Futureworks has been installing audio visual presentation systems it custom designs around many locations Wellingtonians work in, live in and visit for more than 20 years.
It has fitted out sites such as national museum Te Papa, the offices of Clemenger BBDO, PricewaterhouseCoopers, Simpson Grierson, the Museum of Wellington City & Sea and the Wellington Town Hall.
Futureworks helps to keep Wellington tertiary education facilities up to the latest teaching technology by installing video and audio presentation systems within lecture theatres and rooms on campus at Victoria University and Massey University.
Last year was a busy one for Futureworks, which Chris Cullinane founded in 1991. It hired sales manager James Bailey a year ago and since then, turnover has grown 25 per cent and the number of staff it employs doubled.
"We're going through a real growth phase at the moment. It's exciting and scary at the same time," said Bailey.
The company specialised in assessing what equipment a space needed to achieve the best audio delivery, whether it was for a lecture theatre, boardroom or museum exhibition. It had designed its own control panel software for users to adjust sound and video playback easily.

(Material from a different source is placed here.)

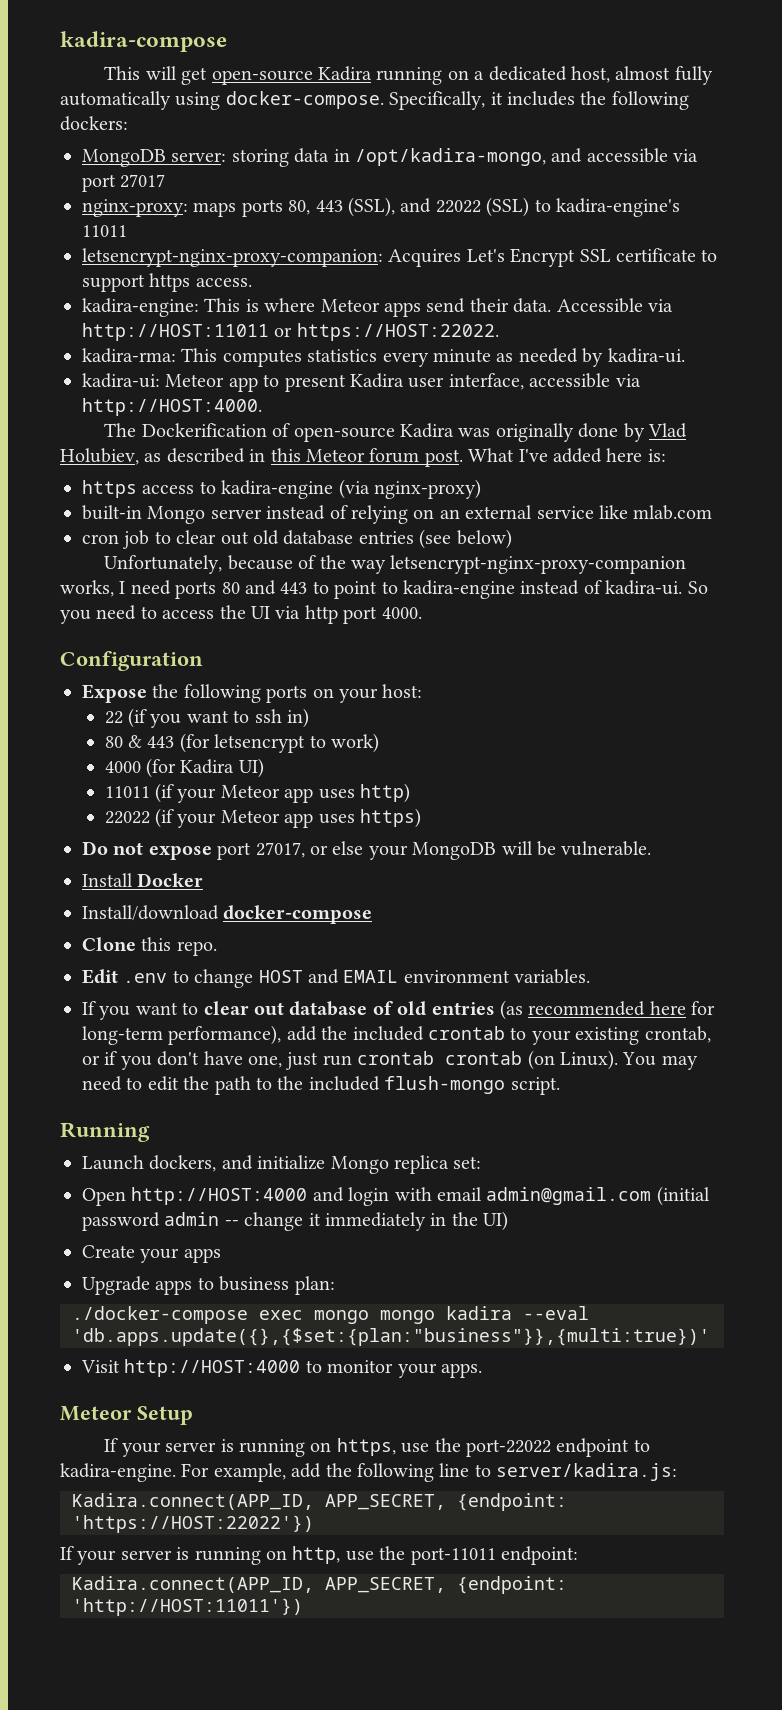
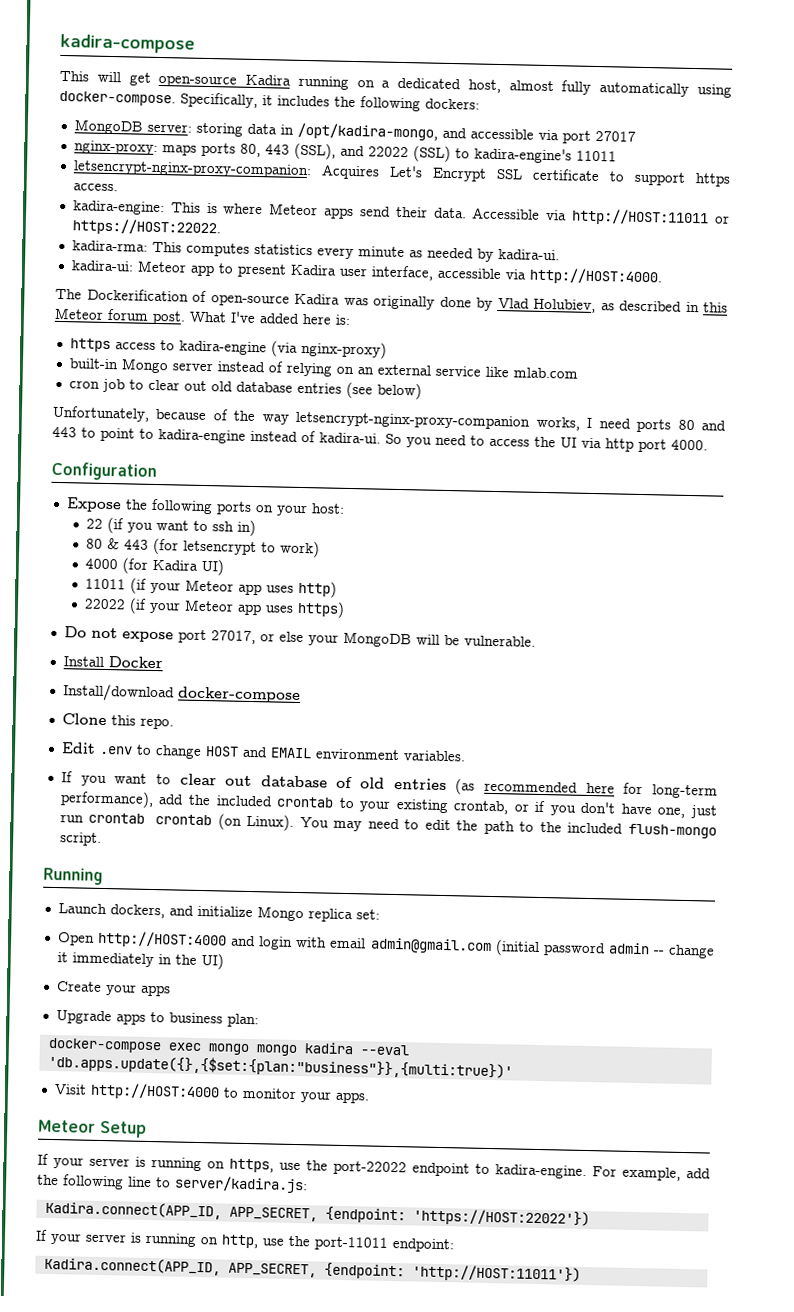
[72,1306,248,1324] ./docker-compose -> [47,1037,162,1054] docker-compose

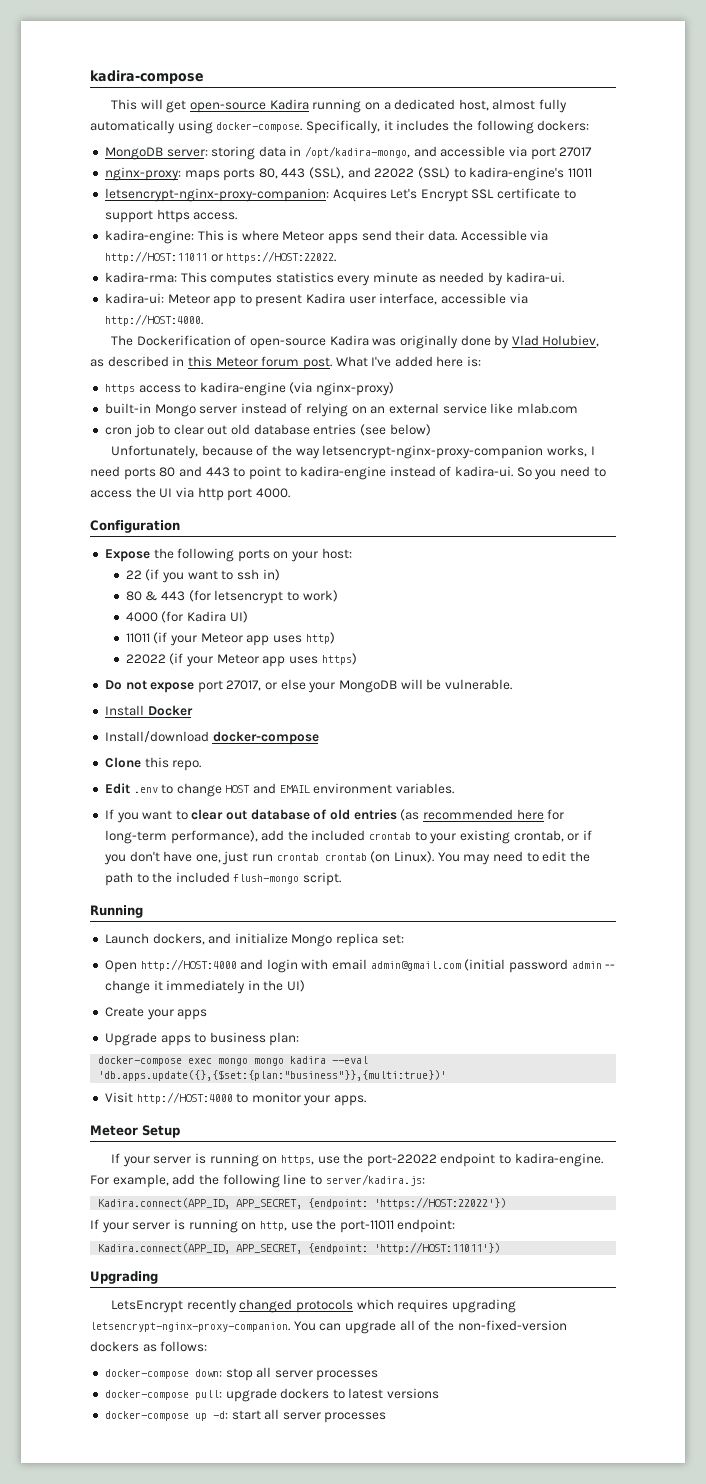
(581, 1273) none -> [90,1271,158,1284] [110,1299,516,1313] [90,1320,567,1334] [90,1341,208,1352] [104,1367,379,1381] [104,1388,440,1402] [104,1409,387,1423] // Upgrading // LetsEncrypt recently changed protocols which requires upgrading letsencrypt-nginx-proxy-companion. You can upgrade all of the non-fixed-version dockers as follows: // docker-compose down: stop all server processes // docker-compose pull: upgrade dockers to latest versions // docker-compose up -d: start all server processes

"With things like video conferencing, you've got to think whether the normal teacher at a university or CEO in a boardroom or Joe Public at Te Papa will know how to work the stuff. Whether it's a touch panel on a wall or an iPad it can be operated by anybody just walking in to a room. It's all pretty straightforward."
Futureworks had worked on jobs nationwide previously, such as SkyCity in Auckland, and was now looking at opportunities in Christchurch. Futureworks employs nine fulltime staff including engineers, software control systems designers and installers as well as half a dozen contractors.
The business is brand agnostic so it had no obligation to recommend certain brands, instead suggesting what its experts believed to be the best products for a certain space.
Installing audio visual systems in heritage-listed buildings such as Wellington Cathedral and Victoria University's Hunter Council Chamber was challenging because of the restrictions around cutting in to walls or making any minor alterations to lay cables.
At the council chamber it had to fix a 200kg drop down screen discreetly to a wall, that used a motorised pulley system to lower the screen six metres when in operation for viewings.
"We had to get creative."
It removed a window pane to install a projector with strong lens shift capabilities and speakers were subtly placed within existing chandeliers.
Around 10 per cent of its jobs were in homes, 50 per cent in education and the remainder in corporate settings.
"Homes are a very different market, it is not a focus to push that. Our work often comes from word of mouth, we haven't done a lot of marketing traditionally."
Bailey said that some "shonky" operators in the industry, doing quick installs then charging high callout fees for repairs, could give a bad impression of the sector.
Futureworks did not charge callout fees within a year of installation, on the belief that well designed work should not have any issues.
This month, it is working on a major project for the NZ Rugby Union and was busy with bookings for other installations.
"I think business could double again within a year."